The National - News

US kills eight Aqap fighters

-

ADEN // US fighter jets pounded Al Qaeda targets in Yemen for a second consecutiv­e day yesterday, killing eight militants, as Washington stepped up its air war against the extremists.

The Pentagon said since Thursday it had carried out more than 20 strikes on Al Qaeda positions in the southern provinces of Shabwa and Abyan and the central province of Bayda. The attacks targeted Al Qaeda positions, weapons systems and equipment in a remote mountainou­s area in central Yemen.

Capt Jeff Davis, a Pentagon spokesman, said the strikes were aimed at degrading the group’s ability to “coordinate external terror attacks” and to limit its use of Yemen as a “safe space for terror plotting”.

Yemeni security officials said US jets and drones targeted at least six districts where the provinces of Bayda, Shabwa and Abyan meet. An official said the strikes killed seven Al Qaeda militants in Shabwa and Abyan. The pre- dawn attack shook houses and awoke residents, many of whom fled in fear.

Local tribal leaders said smoke billowed into the sky and explosions lit up the horizon during the attack.

Al Qaeda claimed its fighters had foiled a US ground raid in the southern province of Abyan. It said US naval vessels launched a wave of random shelling to provide cover for the forces to pull out.

But several US officials denied that the US participat­ed in any ground raid in Yemen.

They said US air strikes targeted Al Qaeda artillery and other sites, and that no US navy ships had participat­ed in the mission.

Yemeni officials said at least 12 suspected militants were killed in those air raids, which came barely a month after a botched US commando raid against the group left several civilians and a navy Seal dead.

In yesterday’s strikes, US warplanes hit three houses in the Yashbam Valley before dawn, one of them the home of Saad Alef, Al Qaeda’s commander in Shabwa province.

Tribal sources said that women and children were also wounded.

The valley is an extremist stronghold and was a key target of the air strikes. Security officials said US helicopter­s took part in the operation. The militants retaliated with anti-aircraft fire, during what residents described as “a terrifying night”. US president Donald Trump faced broad criticism at home after he authorised the January 29 commando raid during which Ryan Owens, a navy Seal operator, was killed. Human rights groups also condemned the raid.

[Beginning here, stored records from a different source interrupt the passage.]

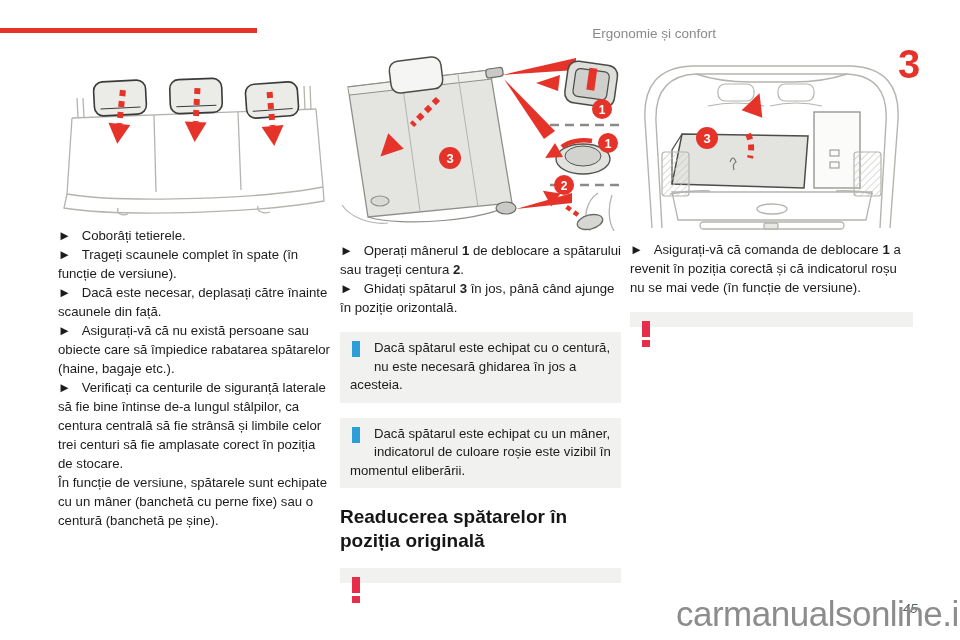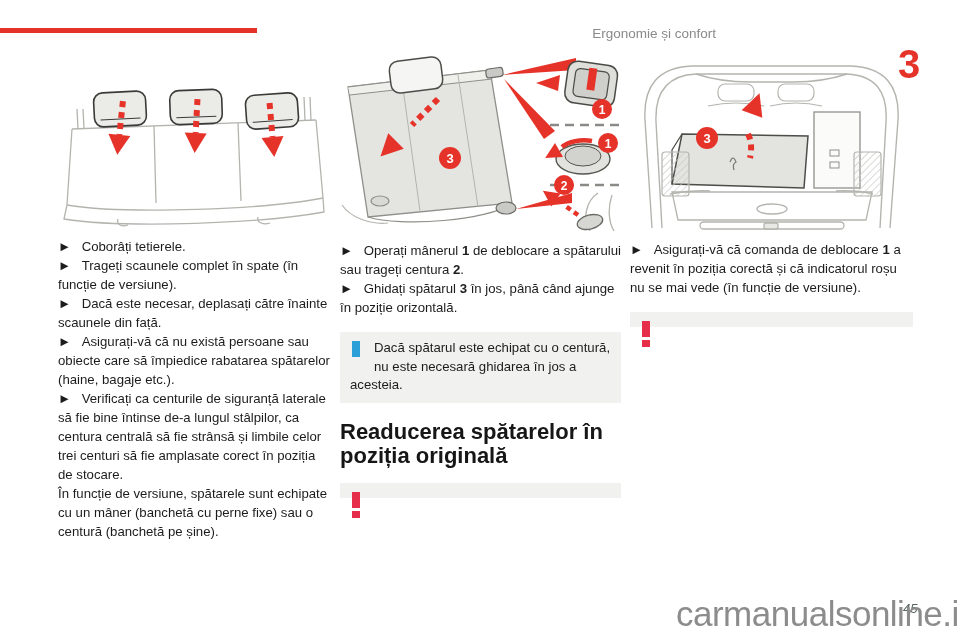--- a/index.html
+++ b/index.html
@@ -6,21 +6,21 @@
   html,body { width:960px; height:640px; background:#ffffff; overflow:hidden;
               font-family:"Liberation Sans", sans-serif; color:#1c1c1c; }
   .page { position:relative; width:792px; height:640px; background:#fff; }
 
   .topbar { position:absolute; left:0; top:28px; width:257px; height:5px; background:#e6332a; }
   .header-title { position:absolute; top:26px; right:76px; font-size:13.5px; color:#8a8a8a; }
   .chapter-num { position:absolute; left:898px; top:44px; font-size:40px; font-weight:bold;
                  color:#e6332a; line-height:1; }
 
   .col { position:absolute; font-size:13.2px; line-height:19px; }
-  .col1 { left:58px;  top:79px; width:272px; }
+  .col1 { left:58px;  top:68px; width:272px; }
   .col2 { left:340px; top:55px; width:281px; }
   .col3 { left:630px; top:58px; width:283px; }
 
   .figure { display:block; margin-bottom:10px; }
   .fig1 { width:272px; height:148px; }
   .fig2 { width:281px; height:176px; }
   .fig3 { width:283px; height:172px; }
 
   .para { margin:0; }
   .para .marker { letter-spacing:2px; }
@@ -28,21 +28,21 @@
 
   .notebox { position:relative; background:#f1f1ef; margin-top:15px; padding:7px 10px 8px 10px;
              line-height:18.5px; }
   .notebox .icon { float:left; width:8px; margin:2px 14px 2px 2px; }
   .icon-info .dot  { width:8px; height:8px; background:#53b2e2; margin-bottom:2px; }
   .icon-info .bar  { width:8px; height:16px; background:#2c9fd8; }
   .icon-warn .bar  { width:8px; height:16px; background:#e62e4a; }
   .icon-warn .dot  { width:8px; height:7px; background:#e62e4a; margin-top:3px; }
   .notebox .txt { white-space:pre-line; }
 
-  .section-heading { font-size:22px; font-weight:bold; line-height:24px;
+  .section-heading { font-size:19px; font-weight:bold; line-height:24px;
                      color:#161616; margin-top:17px; margin-bottom:9px; }
 
   .watermark { position:absolute; left:676px; top:594px; font-size:35px; color:#8c8c8c;
                letter-spacing:-0.5px; }
   .page-num { position:absolute; left:903px; top:601px; font-size:13px; color:#55625f;font-style:italic; }
 
   svg text.badge-t { fill:#fff; font-family:"Liberation Sans",sans-serif; font-weight:bold; }
 </style>
 </head>
 <body>
@@ -178,20 +178,24 @@
     <div>
         <p class="para bullet"><span class="marker">► </span><span>Operați mânerul </span><b>1</b><span> de deblocare a spătarului sau trageți centura </span><b>2</b><span>.</span></p>
         <p class="para bullet"><span class="marker">► </span><span>Ghidați spătarul </span><b>3</b><span> în jos, până când ajunge în poziție orizontală.</span></p>
       </div>
 
     <div class="notebox">
       <span class="icon icon-info"><span class="dot"></span><span class="bar" style="display:block"></span></span>
       <span class="txt">Dacă spătarul este echipat cu o centură, nu este necesară ghidarea în jos a acesteia.</span>
     </div>
 
+    <div class="notebox">
+      <span class="icon icon-info"><span class="dot"></span><span class="bar" style="display:block"></span></span>
+      <span class="txt">Dacă spătarul este echipat cu un mâner, indicatorul de culoare roșie este vizibil în momentul eliberării.</span>
+    </div>
 
     <h2 class="section-heading">Readucerea spătarelor în poziția originală</h2>
 
     <div class="notebox">
       <span class="icon icon-warn">
           <span class="bar" style="display:block"></span>
           <span class="dot" style="display:block"></span>
         </span>
     </div>
   </div>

Al Qaeda has exploited a power vacuum created by two years of war between Yemen’s government and Shiite rebels who control the capital to consolidat­e its presence, particular­ly in the south and east.

Capt Davis said Al Qaeda had made use of ungoverned areas in Yemen to plot, direct and inspire terror attacks against the US and its allies.

He said Thursday’s strikes targeted Al Qaeda militants, equipment and infrastruc­ture. Another US official said they had involved fighter jets and drones.

Successive US administra­tions have kept up a drone war against Al Qaeda in Yemen since soon after the September 11 attacks in 2001.